The following job titles also refer to set designer:

exhibition designer
scenic designer and artist
scenic artist
theatre designer
scene designer
theater designer
scenery artist
scenic artist & designer
scenic designer
set designer, builder and dresser
scenic artist and designer
set designer, builder & dresser
scenic designer & artist

Working conditions

Set designers work in a theatre, in an office, on a film set, in a creative studio, from home, or at a film studio. Their working environment may be physically demanding and outdoors some of the time.

Minimum qualifications

An art-based degree or similar is generally the minimum required to work as a set designer. However, some employers may accept a completed apprenticeship. Extensive experience working in television, theatre, or film is considered an asset.

ISCO skill level

ISCO skill level is defined as a function of the complexity and range of tasks and duties to be performed in an occupation. It is measured on a scale from 1 to 4, with 1 the lowest level and 4 the highest, by considering:

  • the nature of the work performed in an occupation in relation to the characteristic tasks and duties
  • the level of formal education required for competent performance of the tasks and duties involved and
  • the amount of informal on-the-job training and/or previous experience in a related occupation required for competent performance of these tasks and duties.

Set designer is a Skill level 3 occupation.

Set designer career path

Similar occupations

These occupations, although different, require a lot of knowledge and skills similar to set designer.

pyrotechnic designer
lighting designer
sound designer
stage machinist
flying director

Long term prospects

These occupations require some skills and knowledge of set designer. They also require other skills and knowledge, but at a higher ISCO skill level, meaning these occupations are accessible from a position of set designer with a significant experience and/or extensive training.

puppet designer
video designer
mask maker
furniture designer
glass artist

Essential skills and competences

These skills are necessary for the role of set designer.

  • Analyse the artistic concept based on stage actions: Analyse the artistic concept, form and structure of a live performance based on observation during rehearsals or improvisation. Create a structured base for the design process of a specific production.
  • Draw prop sketches: Make sketches of envisioned props to help develop the concept and to share with others.
  • Monitor developments in technology used for design: Identify and explore recent developments in technology and materials used in the live performance industry, in order to create an up-to-date technical background for one’s personal design work.
  • Work ergonomically: Apply ergonomy principles in the organisation of the workplace while manually handling equipment and materials.
  • Understand artistic concepts: Interpret an artist’s explanation or demonstration of their artistic concepts, inceptions and processes and strive to share their vision.
  • Draw stage layouts: Manual drawing or sketching of stage layouts.
  • Safeguard artistic quality of performance: Observe the show, anticipate and react to possible technical problems, ensuring optimal artistic quality.
  • Analyse score: Analysing the score, form, themes and structure of a piece of music.
  • Monitor sociological trends: Identify and investigate sociological trends and movements in society.
  • Analyse the scenography: Analyse the selection and distribution of material elements on a stage.
  • Perform quality control of design during a run: Control and ensure the quality of design results during a run.
  • Communicate during show: Efficient communication during live performance, anticipate any possible malfunctioning.
  • Update design results during rehearsals: Updating the design results based on observation of the stage image during the rehearsals, especially where the different designs and the action are integrated.
  • Research new ideas: Thorough research for information to develop new ideas and concepts for the design of a specific production based.
  • Define set materials: Make set construction drawings, define a proper set building and select painting materials and methods.
  • Adapt to artists’ creative demands: Work with artists, striving to understand the creative vision and adapting to it.

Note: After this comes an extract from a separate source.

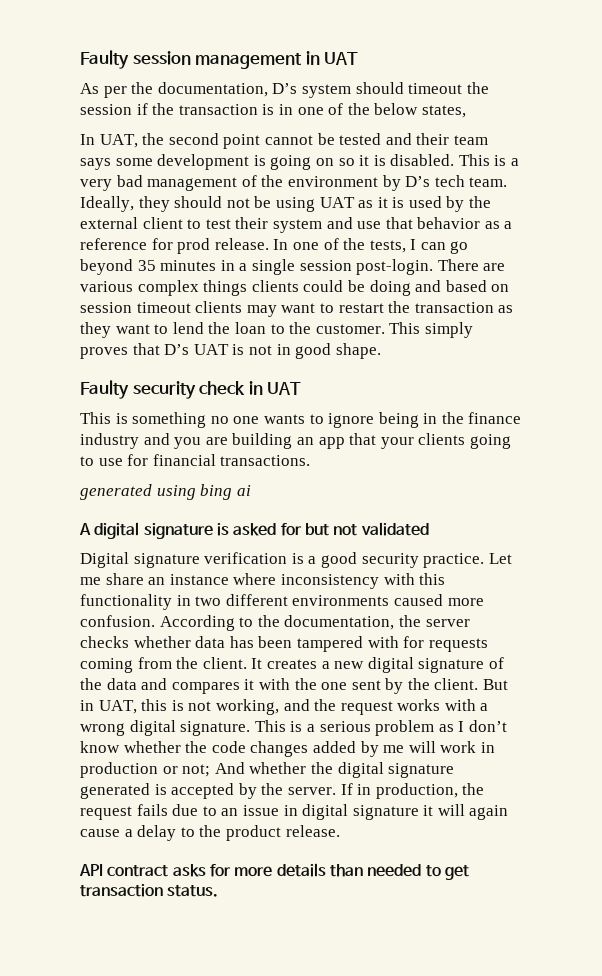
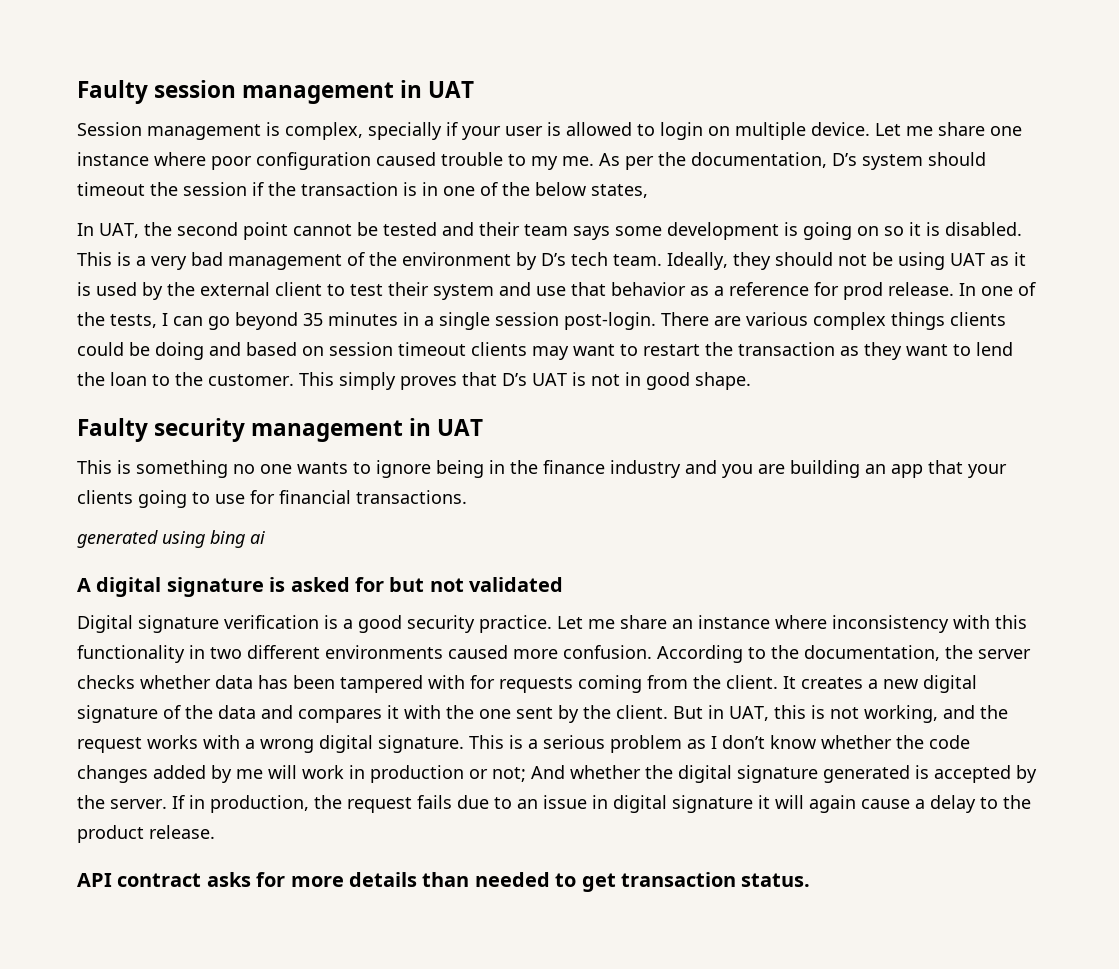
+ Session management is complex, specially if your user is allowed to login on multiple device. Let me share one instance where poor configuration caused trouble to my me.
- Faulty security check in UAT
+ Faulty security management in UAT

Make full use of your talents and skills to reach the best possible result.
  • Verify feasibility: Interpret an artistic plan and verify whether the described design can be executed.
  • Prevent fire in a performance environment: Take steps to prevent fire in a performance environment. Make sure the space complies with fire safety rules, with sprinklers and fire extinguishers installed where necessary. Make sure staff are aware of fire prevention measures.
  • Use communication equipment: Set up, test and operate different types of communication equipment such as transmission equipment, digital network equipment, or telecommunications equipment.
  • Coach staff for running the performance: Give instructions to all team members about how they should run the performance.
  • Meet deadlines: Ensure operative processes are finished at a previously agreed-upon time.
  • Analyse a script: Break down a script by analysing the dramaturgy, form, themes and structure of a script. Conduct relevant research if necessary.
  • Propose improvements to artistic production: Assess past artistic activities with a view to improving future projects.
  • Present detailed design proposals: Prepare and present detailed design suggestions for a specific production to a mixed group of people, including technical, artistic and management staff.
  • Adapt existing designs to changed circumstances: Adapt an existing design to changed circumstances and ensure that the artistic quality of the original design is reflected in the final result.
  • Create set models: Create three-dimensional models of the envisioned set layout.
  • Use technical documentation: Understand and use technical documentation in the overall technical process.
  • Sketch set images: Quickly sketch ideas for set layouts and details.
  • Develop design concept: Research information to develop new ideas and concepts for the design of a specific production. Read scripts and consult directors and other production staff members, in order to develop design concepts and plan productions.
  • Model sets: Produce plans, drawings and models of sets.
  • Develop design ideas cooperatively: Share and develop design ideas with the artistic team. Conceptualise new ideas independently and with others. Present your idea, gain feedback and take it into account. Make sure the design fits with the work of other designers.
  • Define prop materials: Decide what materials the props will be made from, and document the conclusions.

Optional knowledge and skills

Optional knowledge

This knowledge is sometimes, but not always, required for the role of set designer. However, mastering this knowledge allows you to have more opportunities for career development.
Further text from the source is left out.